Principles of Consolidation
The consolidated financial statements include the accounts of Forme
and its subsidiaries. Significant intercompany accounts and transactions
have been eliminated.
Property and Equipment
Property and equipment are carried at cost. Major additions and
betterments are capitalized while replacements and maintenance and repairs
that do not improve or extend the life of the respective assets are
expenses. When property is retired or otherwise disposed of, the related
costs and accumulated depreciation and amortization are removed from the
accounts and any gain or loss is reflected in operations.

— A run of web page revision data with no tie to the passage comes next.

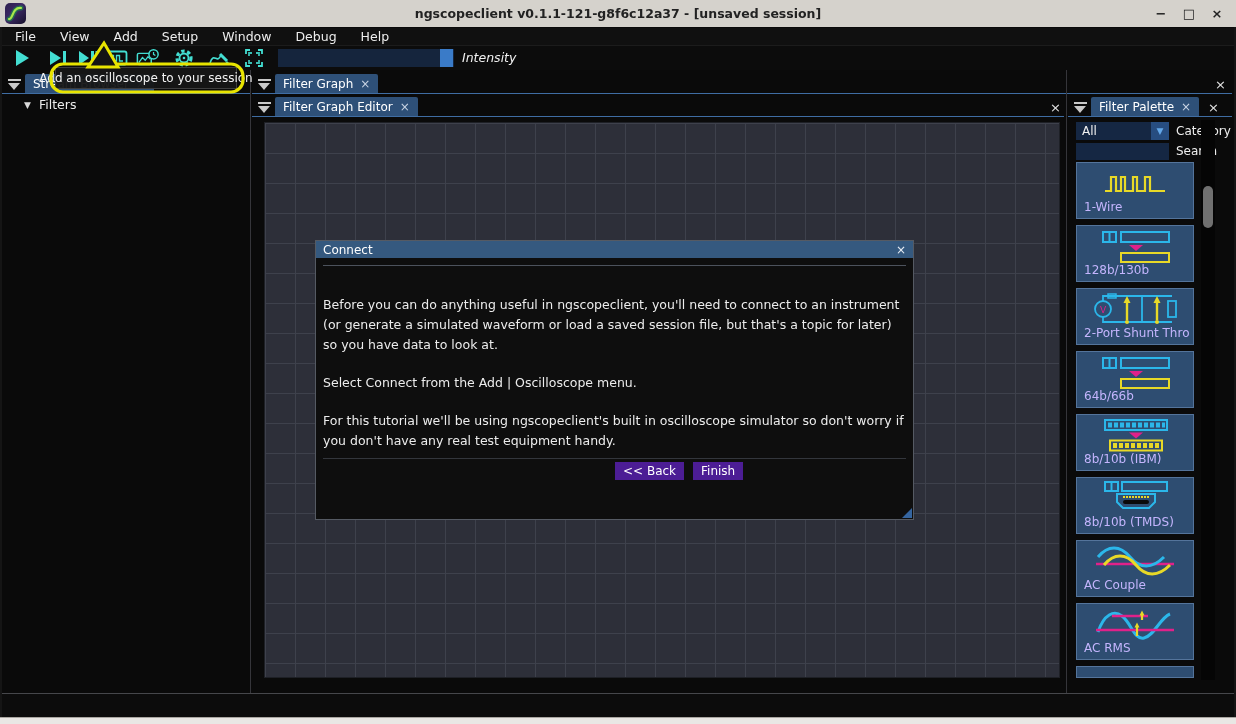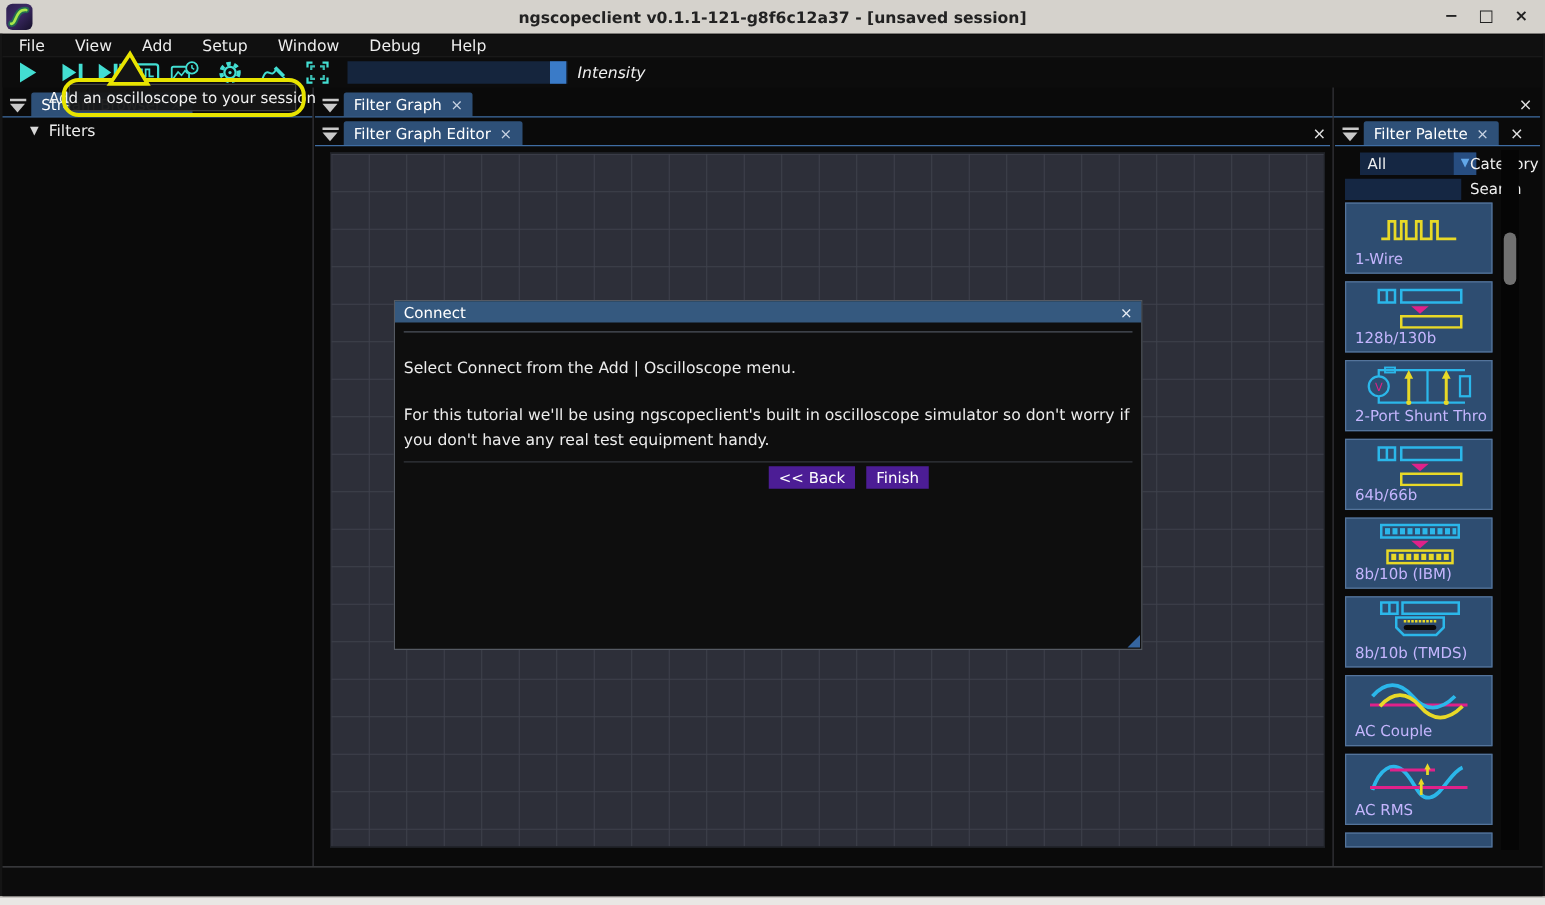--- a/index.html
+++ b/index.html
@@ -43,21 +43,21 @@
   .tree-row { position:absolute; left:24px; top:97px; display:flex; align-items:center; gap:8px; font-size:12.5px; color:#ececec; }
   .tree-arrow { font-size:9px; color:#d8d8d8; }
 
   
   .graph-canvas { position:absolute; left:264px; top:122px; width:796px; height:556px;
       background-color:#2d2f39;
       background-image:linear-gradient(#3e414c 1px, transparent 1px),linear-gradient(90deg,#3e414c 1px, transparent 1px);
       background-size:30px 30px; border:1px solid #1e2026; }
 
   
-  .combo { position:absolute; left:1076px; top:122px; width:93px; height:18px; background:#152743; display:flex; align-items:center; font-size:12px; color:#f0f0f0;margin-left:12px; }
+  .combo { position:absolute; left:1076px; top:122px; width:93px; height:18px; background:#152743; display:flex; align-items:center; font-size:12px; color:#f0f0f0; }
   .combo .val { padding-left:6px; flex:1; }
   .combo .arrow-btn { width:18px; height:18px; background:#274d80; display:flex; align-items:center; justify-content:center; }
   .combo .arrow-btn span { color:#62a7e8; font-size:9px; }
   .side-label { position:absolute; font-size:12px; color:#efefef; }
   .search-box { position:absolute; left:1076px; top:143px; width:93px; height:17px; background:#152743; border:none; color:#fff; font-size:12px; padding:0 4px; font-family:"DejaVu Sans",sans-serif; }
 
   .tile { position:absolute; left:1076px; width:118px; height:57px; background:#2e4d71; border:1px solid #54749b; }
   .tile .icon-wrap { position:absolute; left:0; top:2px; width:116px; height:36px; display:flex; align-items:center; justify-content:center; }
   .tile .tile-label { position:absolute; left:7px; bottom:4px; font-size:12px; color:#c4b5fd; white-space:nowrap; }
 
@@ -400,20 +400,21 @@
 
 <div class="statusbar"></div>
 
 <div class="dialog">
   <div class="dialog-titlebar">
     <span>Connect</span>
     <span class="dialog-close">×</span>
   </div>
   <div class="dialog-body">
     <div class="sep"></div>
+    <p class="dialog-p p1">Before you can do anything useful in ngscopeclient, you'll need to connect to an instrument (or generate a simulated waveform or load a saved session file, but that's a topic for later) so you have data to look at.</p>
     <p class="dialog-p p3">Select Connect from the Add | Oscilloscope menu.</p>
     <p class="dialog-p p2">For this tutorial we'll be using ngscopeclient's built in oscilloscope simulator so don't worry if you don't have any real test equipment handy.</p>
     <div class="sep2"></div>
     <div class="btn-row">
       <button class="dlg-btn">&lt;&lt; Back</button>
       <button class="dlg-btn">Finish</button>
     </div>
   </div>
   <div class="resize-grip"></div>
 </div>

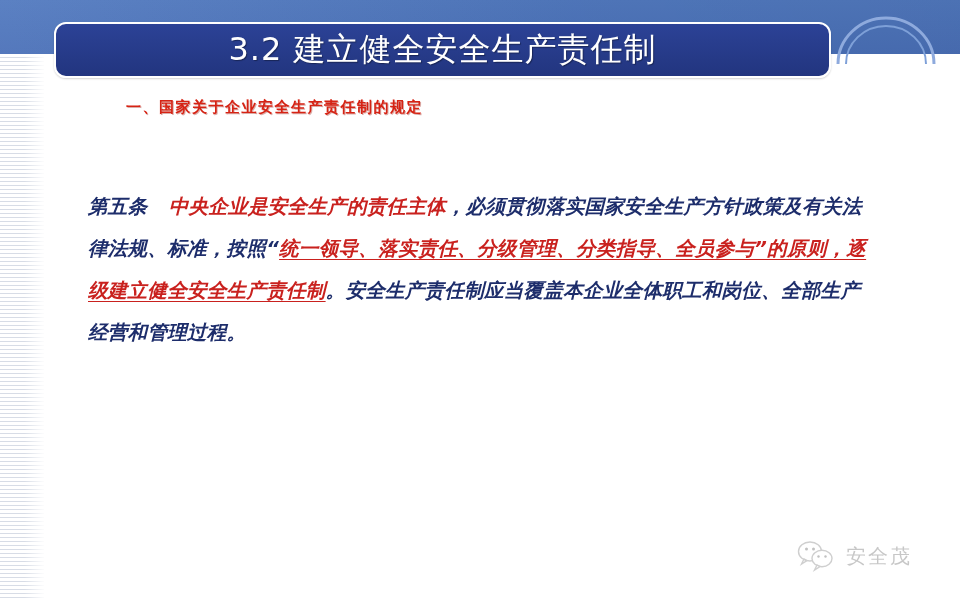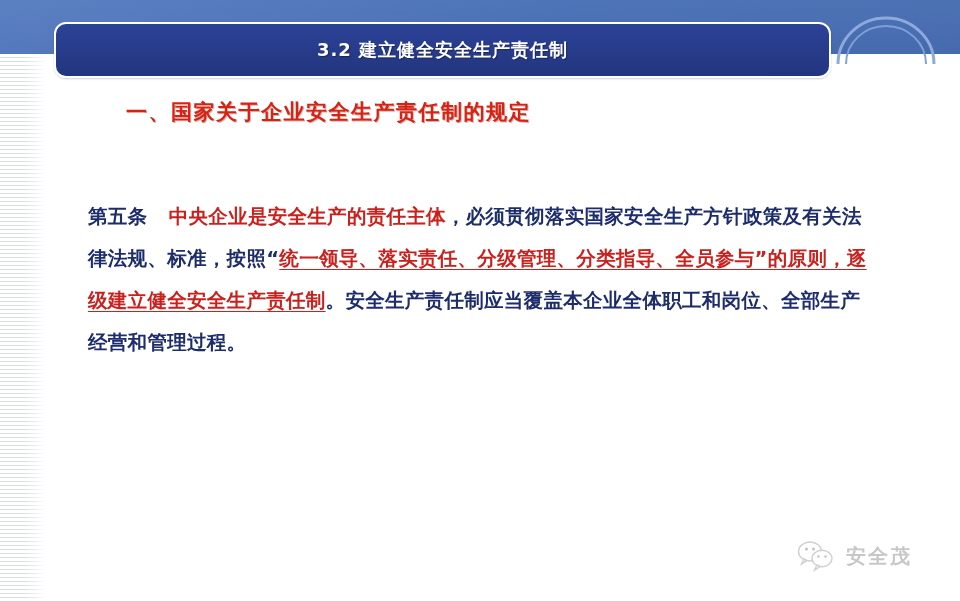--- a/index.html
+++ b/index.html
@@ -84,42 +84,42 @@
     border: 2px solid #ffffff;
     border-radius: 12px;
     box-shadow: 0 1px 2px rgba(0,0,0,0.18);
     display: flex;
     align-items: center;
     justify-content: center;
     box-sizing: border-box;
   }
   .title-text {
     color: #ffffff;
-    font-size: 18px;
-    font-weight: bold;
+    font-size: 32px;
+    font-weight: normal;
     letter-spacing: 1px;
     text-shadow: 1px 1px 1px rgba(0,0,0,0.35);
     white-space: nowrap;
   }
 
   
   .content {
     position: absolute;
     left: 0;
     top: 86px;
     width: 960px;
     height: 515px;
   }
 
   .section-heading {
     position: absolute;
     left: 126px;
     top: 12px;
     color: #d62314;
-    font-size: 21px;
+    font-size: 15px;
     font-weight: bold;
     letter-spacing: 1.5px;
     text-shadow: 1px 1px 0 rgba(150,20,10,0.35);
     white-space: nowrap;
   }
 
   .doc-subtitle {
     position: absolute;
     left: 282px;
     top: 54px;
@@ -133,21 +133,21 @@
 
   .body-block {
     position: absolute;
     left: 88px;
     width: 790px;
     font-size: 19.5px;
     font-weight: bold;
     line-height: 42px;
     letter-spacing: 0.3px;
   }
-  .para-1 { top: 110px; }
+  .para-1 { top: 100px; font-style: italic; }
   .para-2 { top: 293px; }
 
   .t-navy { color: #1d2d6b; }
   .t-red  { color: #c9211e; }
   .t-red-u {
     color: #c9211e;
     text-decoration: underline;
     text-underline-offset: 4px;
   }
 
@@ -158,21 +158,21 @@
     bottom: 28px;
     display: flex;
     align-items: center;
     gap: 10px;
     opacity: 0.55;
   }
   .wm-icon { width: 40px; height: 34px; }
   .wm-text {
     color: #9a9a9a;
     font-size: 20px;
-    font-weight: bold;
+    font-weight: normal;
     letter-spacing: 2px;
     white-space: nowrap;
   }
 </style>
 </head>
 <body>
 
 <div id="slide">
 
   <div class="top-band"></div>

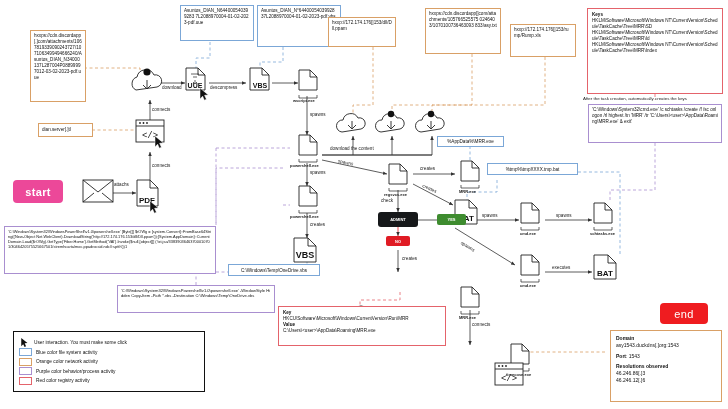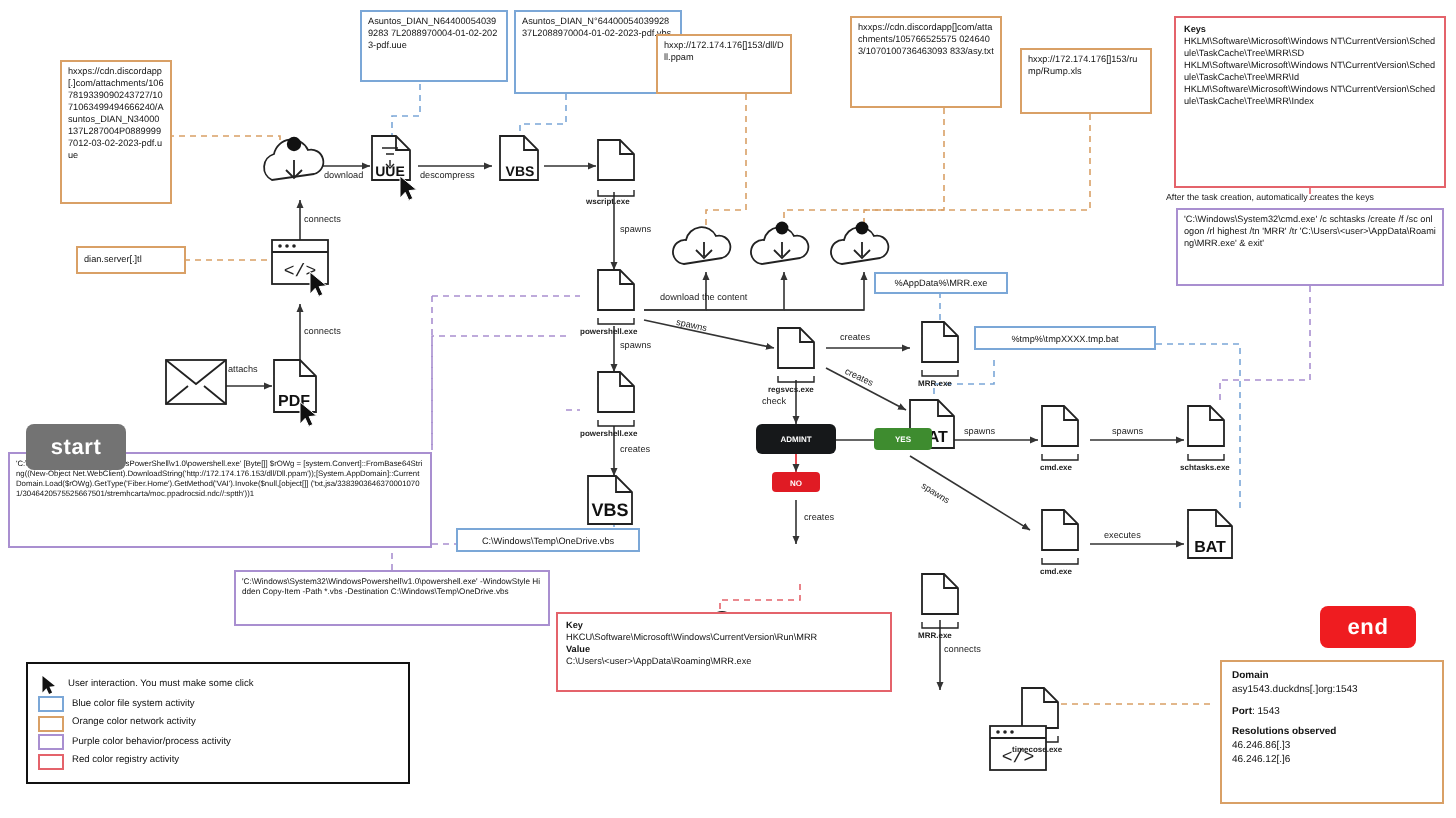--- a/index.html
+++ b/index.html
@@ -6,25 +6,25 @@
   body{width:728px;height:409px;position:relative;overflow:hidden;
        font-family:"Liberation Sans","DejaVu Sans",sans-serif;color:#111;}
   #canvas{position:absolute;left:0;top:0;width:728px;height:409px;}
   .box{position:absolute;box-sizing:border-box;background:#fff;
        font-size:4.6px;line-height:1.32;padding:2px 3px;word-break:break-all;}
   .blue{border:1px solid #7ba7d7;}
   .orange{border:1px solid #d9a066;}
   .purple{border:1px solid #a98fd0;}
   .red{border:1px solid #e4636b;}
   .lbl{position:absolute;font-size:4.6px;color:#222;white-space:nowrap;}
-  .startbtn{position:absolute;background:#737373;color:#fff;border-radius:4px;
+  .startbtn{position:absolute;background:#ec4899;color:#fff;border-radius:4px;
      font-size:11px;font-weight:bold;display:flex;align-items:center;
-     justify-content:center;letter-spacing:.3px;margin-top:32px;}
+     justify-content:center;letter-spacing:.3px;}
   .endbtn{position:absolute;background:#ef1c20;color:#fff;border-radius:4px;
-     font-size:11px;font-weight:bold;display:flex;align-items:center;
+     font-size:11px;font-weight:normal;display:flex;align-items:center;
      justify-content:center;letter-spacing:.3px;}
   .pill{position:absolute;display:flex;align-items:center;justify-content:center;
      font-size:4px;font-weight:bold;color:#fff;border-radius:2px;}
   .pill.admin{background:#16181a;border-radius:3px;}
   .pill.no{background:#e01b24;}
   .pill.yes{background:#3e8c2f;}
   .legend{position:absolute;border:1px solid #111;background:#fff;padding:4px 5px;}
   .legend .row{display:flex;align-items:center;margin:1.6px 0;font-size:4.8px;}
   .legend .sw{width:11px;height:6px;border:1px solid #888;margin-right:4px;background:#fff;}
   .legend .sw.b{border-color:#7ba7d7;} .legend .sw.o{border-color:#d9a066;}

Depreciation and amortization of property and equipment are calculated
on the straight-line method over the estimated useful lives of 5 - 31.5
years.
Earnings Per Share
Earnings per common share is computed on the basis of the weighted
average number of common shares outstanding during the respective periods.
Stock options are antidilutive and are not included in the weighed average
common shares as common stock equivalents.
F-7
<PAGE>
Investments
The Company's marketable securities are classified as available for sale.
Securities classified as available for sale are carried in the financial
statements at fair value unless they are restricted from trade fair value
of marketable securities is determined based on quoted market prices for
those securities. Restricted securities are carried at the lower of cost
or fair value. Realized gains and losses, determined using the first-in,
first-out method, are included in earnings; unrealized holding gains and
losses are reported as a separate component of stockholders' equity.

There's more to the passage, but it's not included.